— Directions for this task —
If a line below includes the string "padding", copy it.

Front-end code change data
┄┄┄┄┄┄

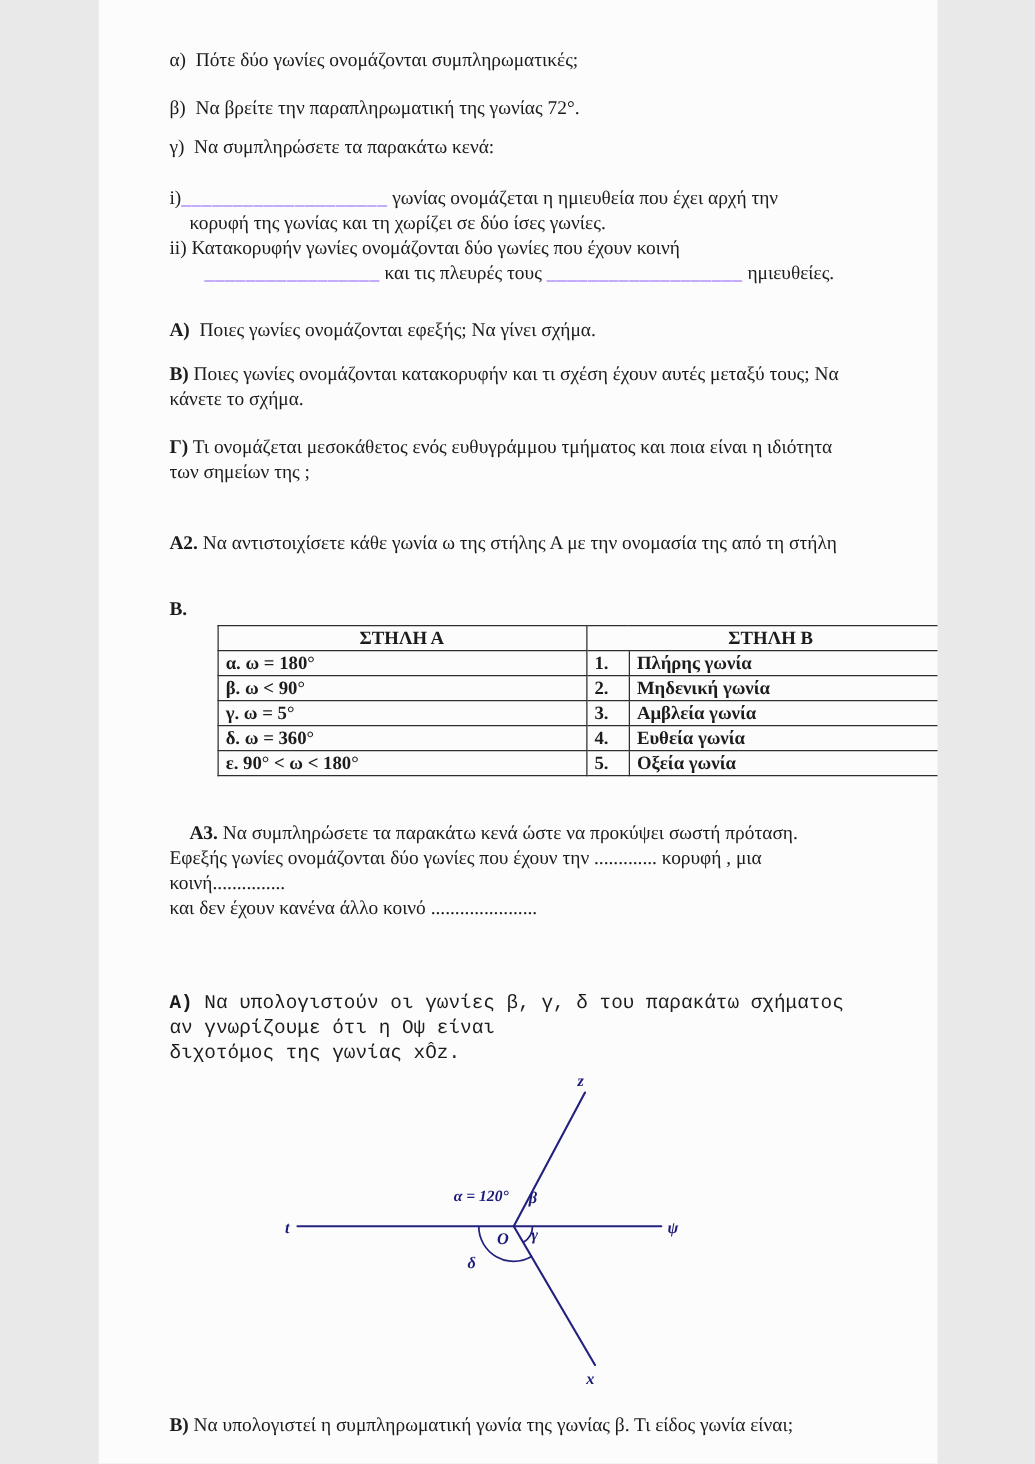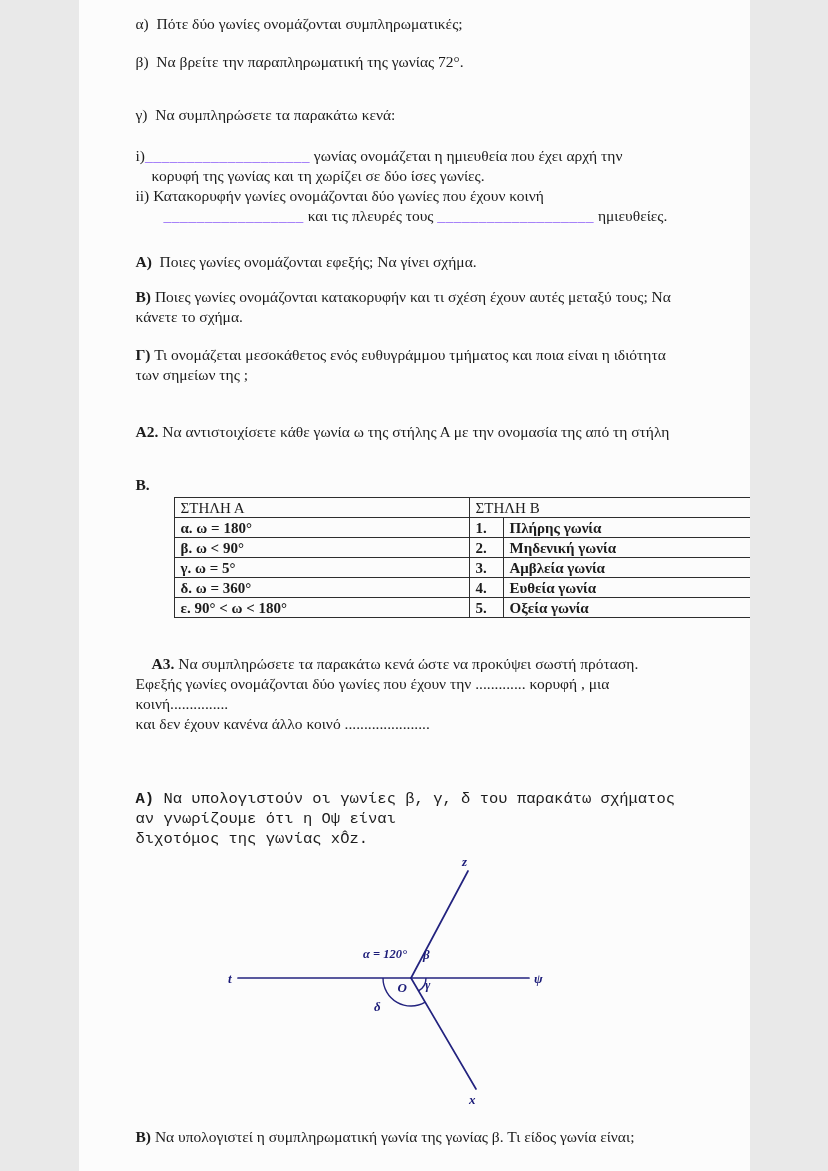--- a/index.html
+++ b/index.html
@@ -15,7 +15,7 @@
     line-height: 20px;
     color: #1c1c1c;
     box-sizing: border-box;
-    padding: 14px 58px 0 57px;
+    padding: 39px 58px 0 57px;
   }
   .para { margin: 0; }
   .lbl { font-weight: normal; }

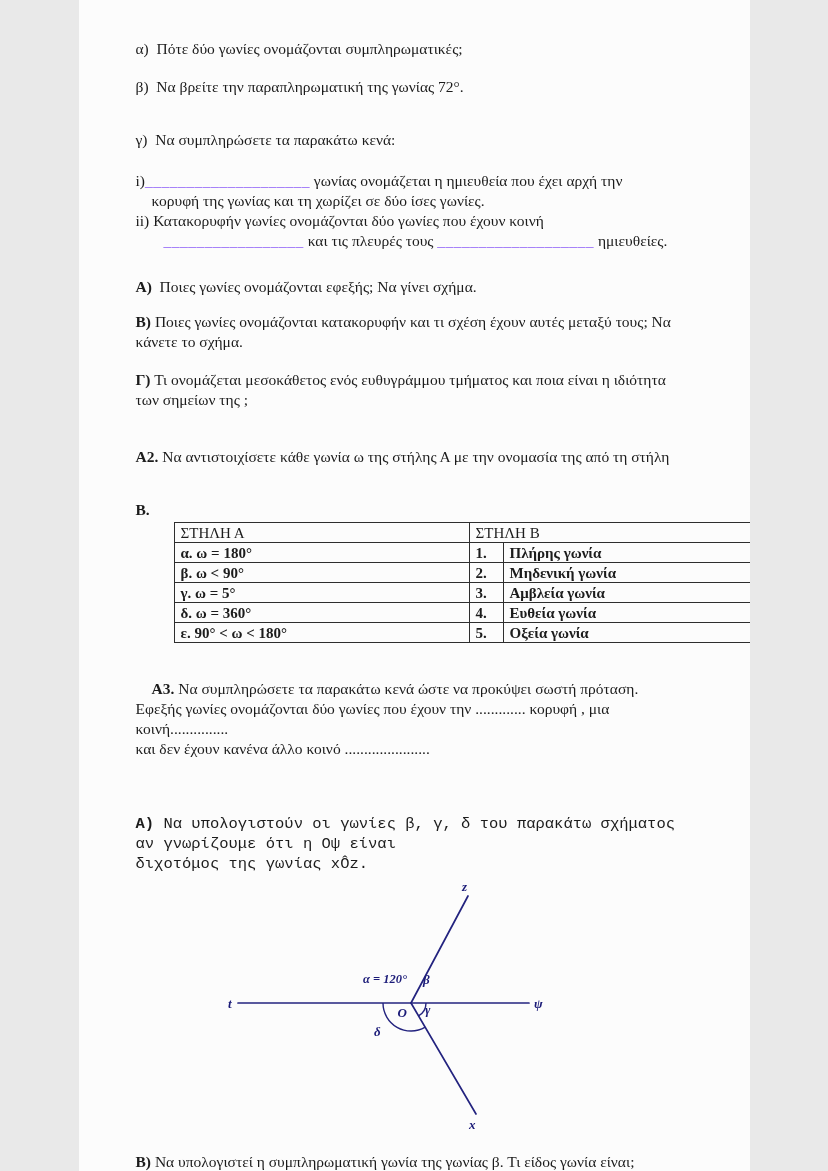--- a/index.html
+++ b/index.html
@@ -21,7 +21,7 @@
   .lbl { font-weight: normal; }
   .lbl-b { font-weight: bold; }
   .mt18 { margin-top: 18px; }
-  .mt19 { margin-top: 33px; }
+  .mt19 { margin-top: 11px; }
   .mt21 { margin-top: 21px; }
   .mt22 { }
   .mt26 { margin-top: 26px; }

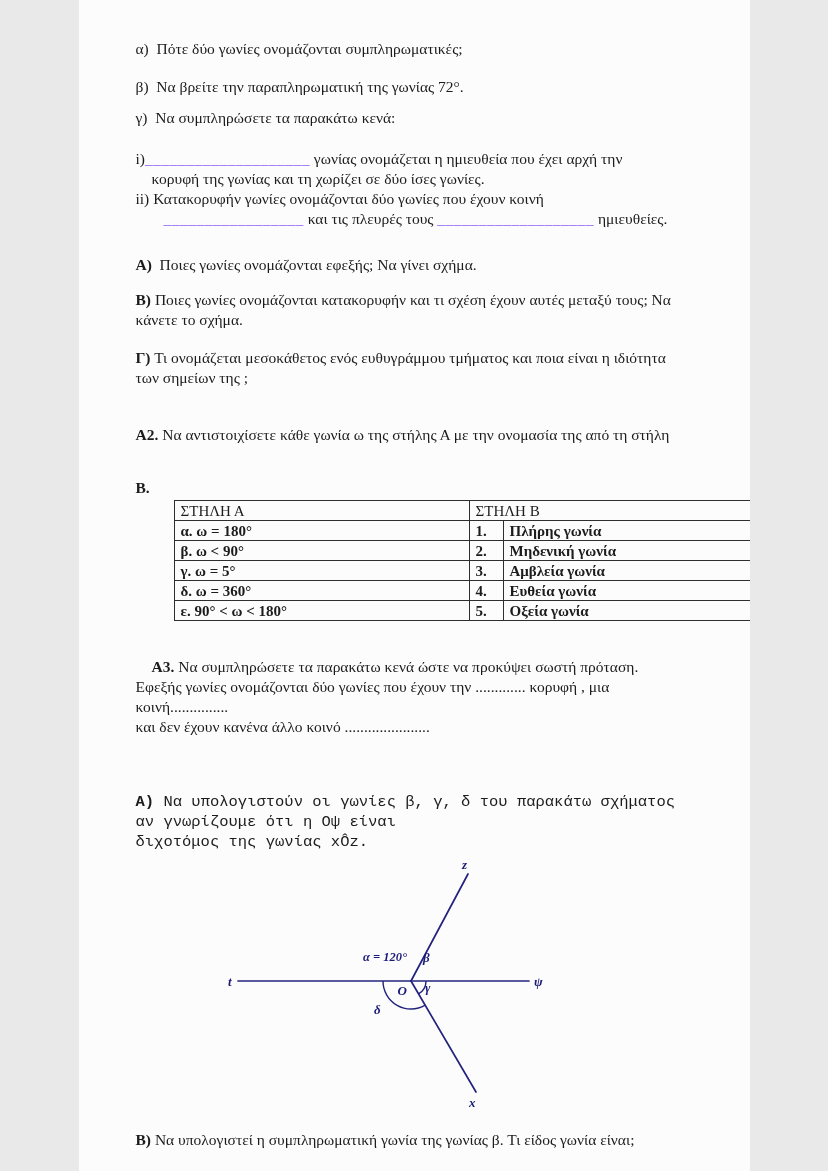--- a/index.html
+++ b/index.html
@@ -52,7 +52,7 @@
     overflow: hidden;
     white-space: nowrap;
   }
-  table.match th { font-weight: normal; }
+  table.match th { font-weight: bold; text-align: center; }
   col.cA { width: 295px; }
   col.cNum { width: 34px; }
   col.cB { width: 261px; }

┄┄┄┄┄┄

— Response below —
-    padding: 14px 58px 0 57px;
+    padding: 39px 58px 0 57px;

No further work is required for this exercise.